Q. What inspired you to write The Wreckers?
A. I set out to write the type of story that I liked to listen to when I was young, when my father read bedtime stories to my brother and me. Since I lived very close to the water, and spent a lot of time in boats – often in dirty weather – a sea story was a natural choice. The first image in my mind was the wreckers with their false lanterns, and the story sort of grew around that.
My first version of the story didn’t have Mary in it. It didn’t have Stumps or Simon Mawgan or Eli. The boy was called Ezra Pugg, and he spent most of the story locked in a little shed, escaping now and then to take part in various adventures before he was captured again. I knew it wasn’t very good, but not exactly what was wrong with it. When I started the second version years later, I kept only the few things that I really liked – the shipwreck, the corpse lights, and the fiery ending – and shaped a completely new story around them. I concentrated on the characters and let their ambitions and faults decide where the plot would go.

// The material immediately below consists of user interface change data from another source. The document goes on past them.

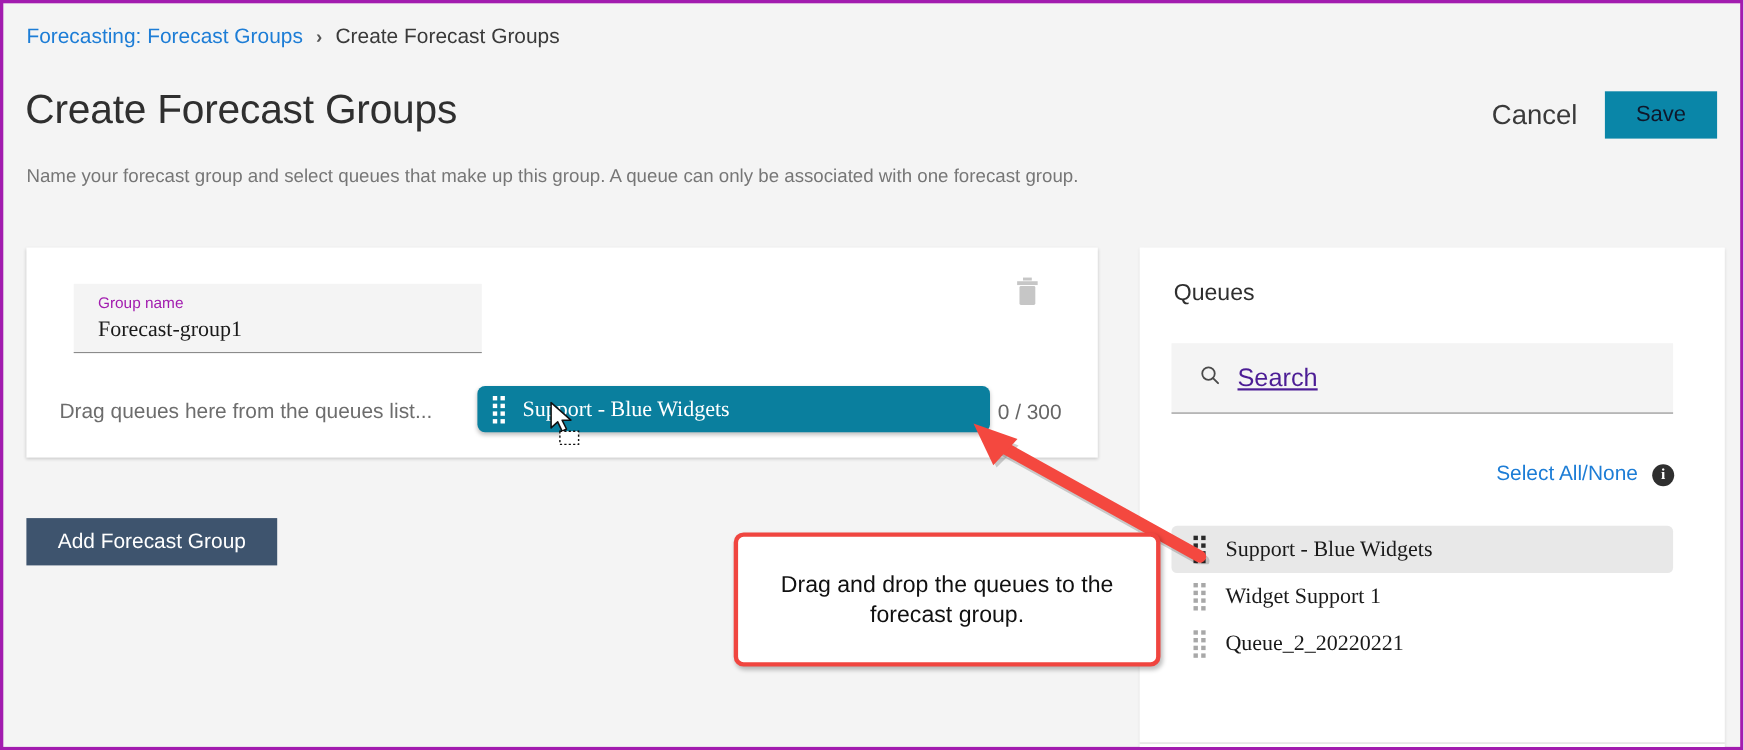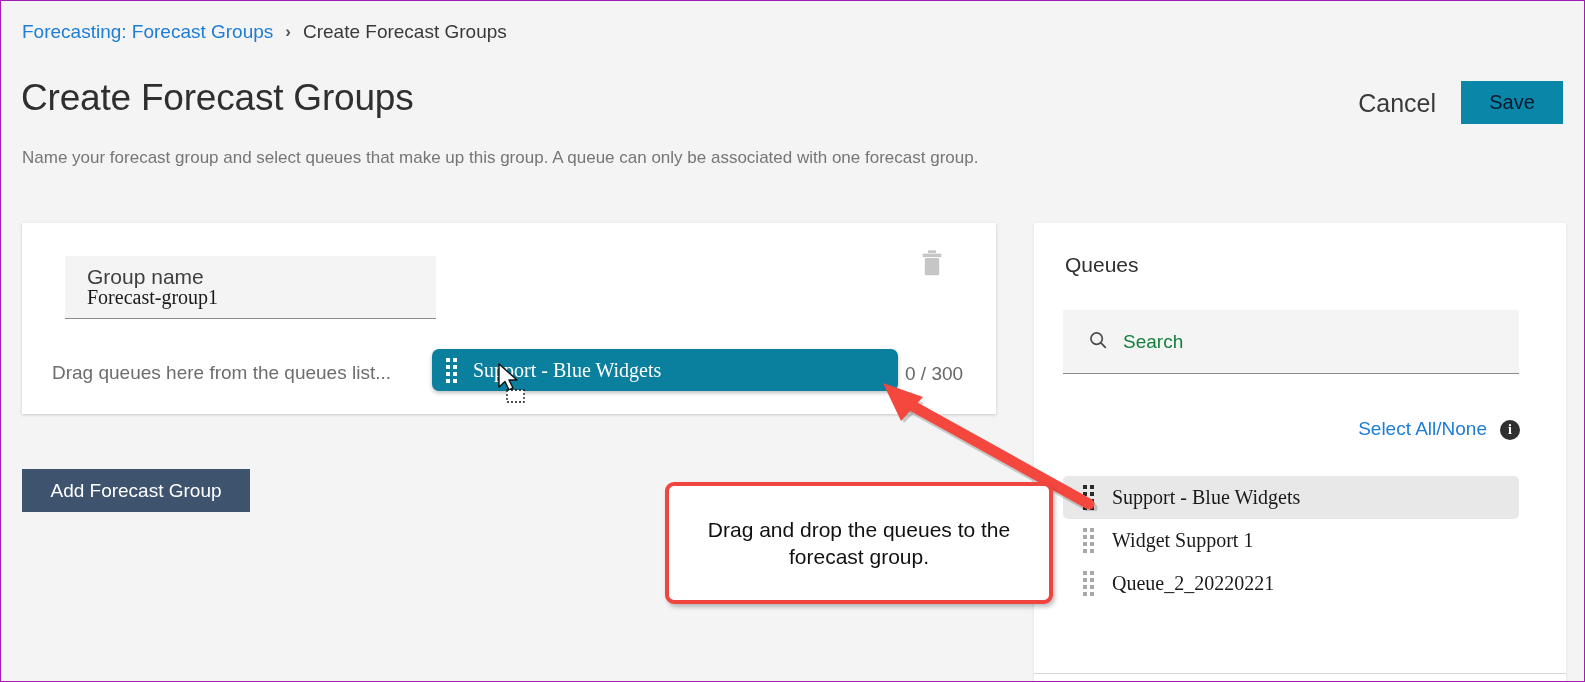"Forecasting: Forecast Groups" #screen { border: 1px solid #a21caf -> 3px solid #a21caf }
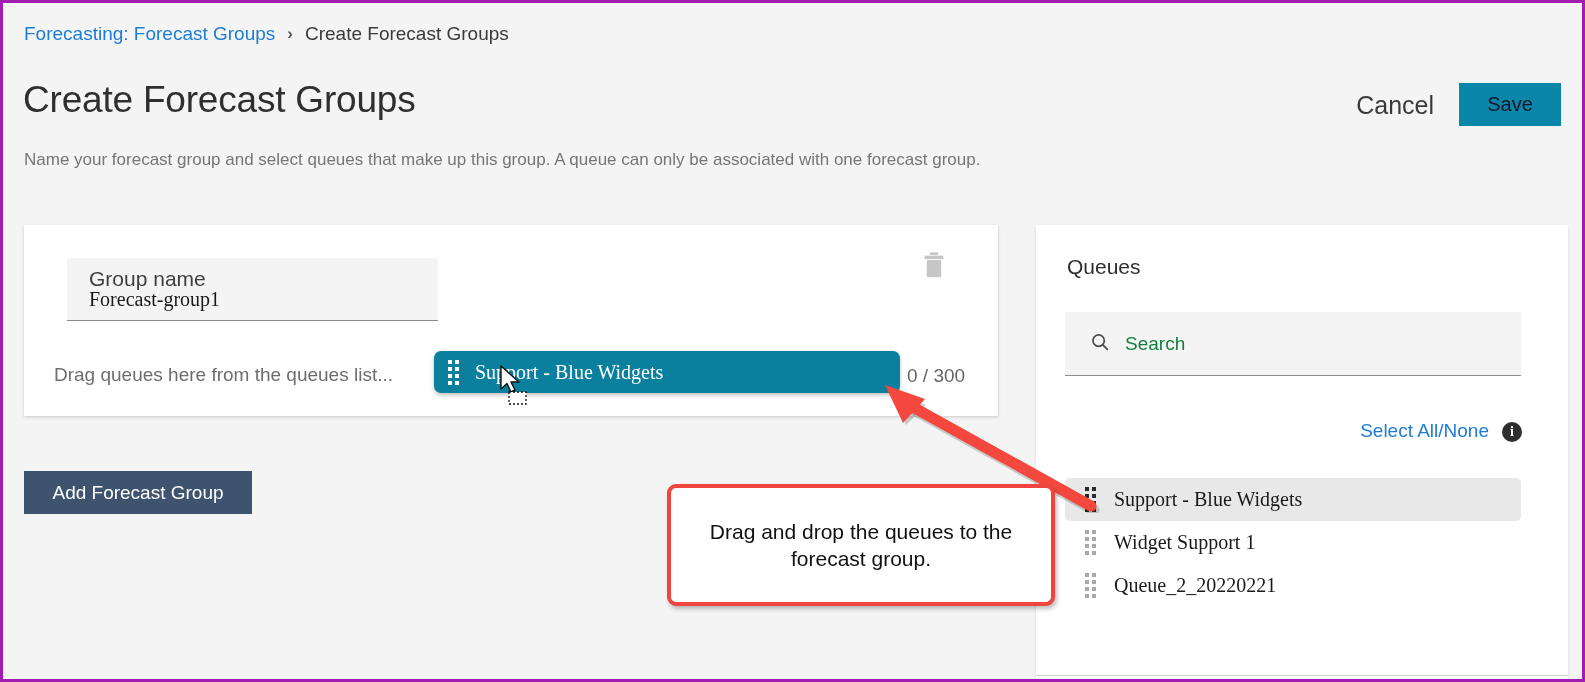"Group name" .name-label { color: #404040 -> #a21caf; font-size: 21px -> 14px }
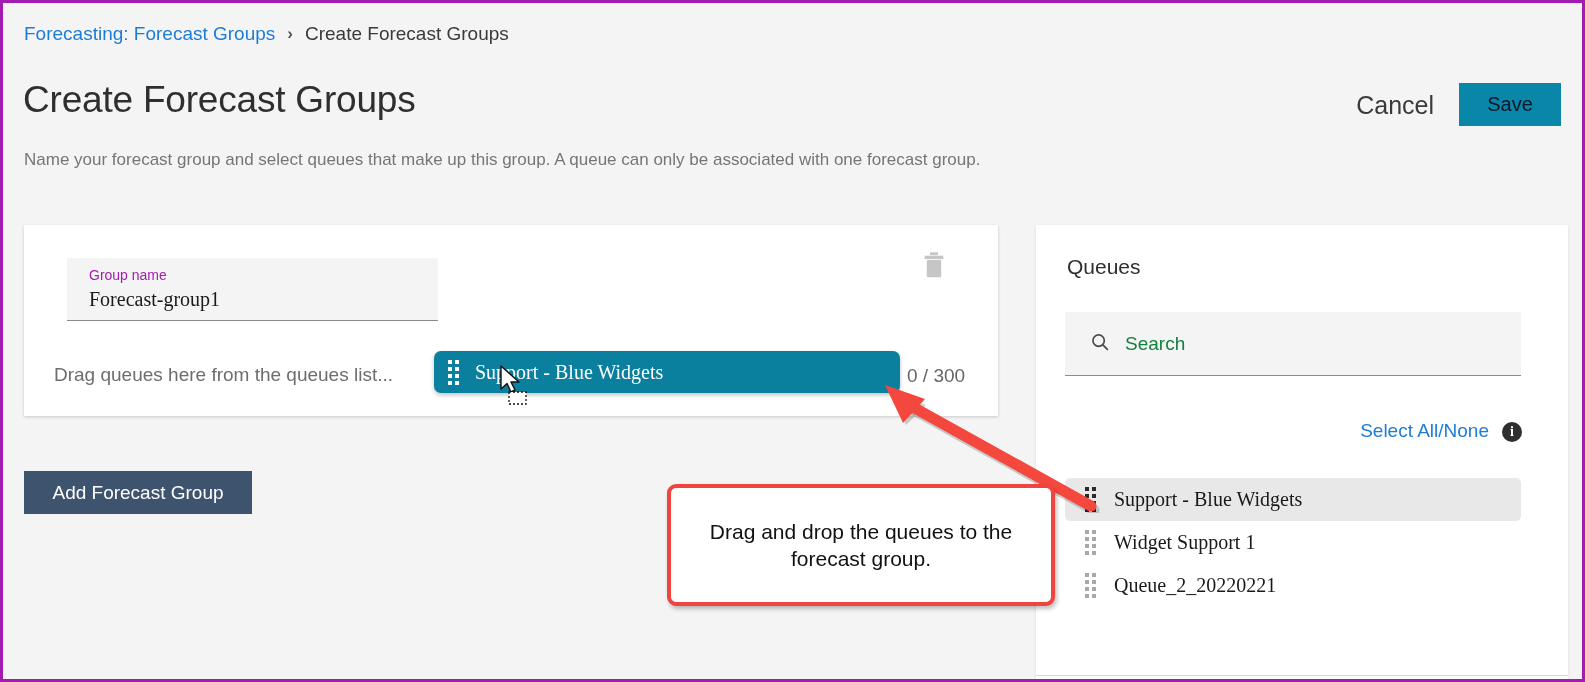"Search" .search-box .search-text { color: #15803d -> #4c1d95; font-size: 19px -> 23px; text-decoration: none -> underline }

Q. Do your characters remind you of yourself?
A. All my characters, in a way, are only variations of myself. With The Wreckers, I could only think how I would act if I were a man with no legs, or a crazy old widow. It makes writing a grand game of make-believe. But on top of that, little parts of myself find their way into every character. Even horrible old Stumps, who I hope is as far from me as anyone could possibly be, has a bit of myself in him. His little shelf full of bottles and shelves was in my work room, and his tattered gloves without fingers were the pair I put on every day, the palms wasted to threads by resting on tillers and outboard handles.
I suspect that the same thing is true for all writers, and that every character in every book is just a distorted image of the author. When you open a book you are stepping into a funhouse full of mirrors, seeing the author in a different shape in all of them.
Q. Were you ever shipwecked?
A. No, but I might have seen the lights of wreckers once, as I crept out of a dark harbor in a fishing boat.
We were passing through a channel strewn with rocks, heading out to sea. On our starboard side, lights appeared – red, then green – as though a boat was turning there. The skipper said there people who came down to the beach with colored flashlights, trying to tempt the boats ashore. I don’t think he was pulling my leg; certainly there was no boat where the lights were shining. There wasn’t even water there.
Q. How much truth is in The Wreckers?
A. I tried to be as accurate as possible with every detail in the story. Its setting on the Cornwall coast of England is absolutely real. Cornishmen were famous for wrecking, though the deliberate entrapment of ships was hardly ever practiced. For the most part, they only plundered the wrecks that occurred naturally, and with surprising frequence. You have to remember that navigation was a pretty tricky thing two hundred years ago, and a very small error was enough to put a ship on the rocks when it came groping toward the coast in fog or foul weather. There is no town of Pendennis, but the village is modeled closely on the old wreckers’ haven of Fowey. The narrow passage where John and Mary confront Parson Tweed really does exist. The Tombstones are an invention, but the general coastline in the story is very much as it really is. I had many, many photographs of Fowey, the moors, the coast, and old shipwrecks to work from. Even the cromlech is described from a photograph, with the strange green light added from a description by my father, who explored a cromlech as a child.
Other details came from careful research. The wreckers’ false lanterns were described in old texts, and looking for them uncovered other things, like the practice of naming coves after the cargo from particular wrecks. Simon Mawgan’s glass match, which plays such an important part in the ending, appears because I started to wonder exactly how a man would light a pipe in the year 1799. Would he use a flint? Did matches exist? It turned out to be very lucky that Simon Mawgan’s match was invented just in time to appear in my story. If it hadn’t existed then, the ending of the story would probably be quite different.
And, yes, people really did eat starry gazy. There are recipes for it in very old English cook books.
Q. Will there be other books about John Spencer?
A. No, I don’t think so. I decided very early on that he would meet wreckers and smugglers and pirates, and that would be all. Later, I regretted that decision, as John lived in a very intesting time, with potential for many more adventures. I’ve started planning one or two. But I think they’ll involve a different character, and that John Spencer’s career is finished. After all, how much bad luck can one fellow have?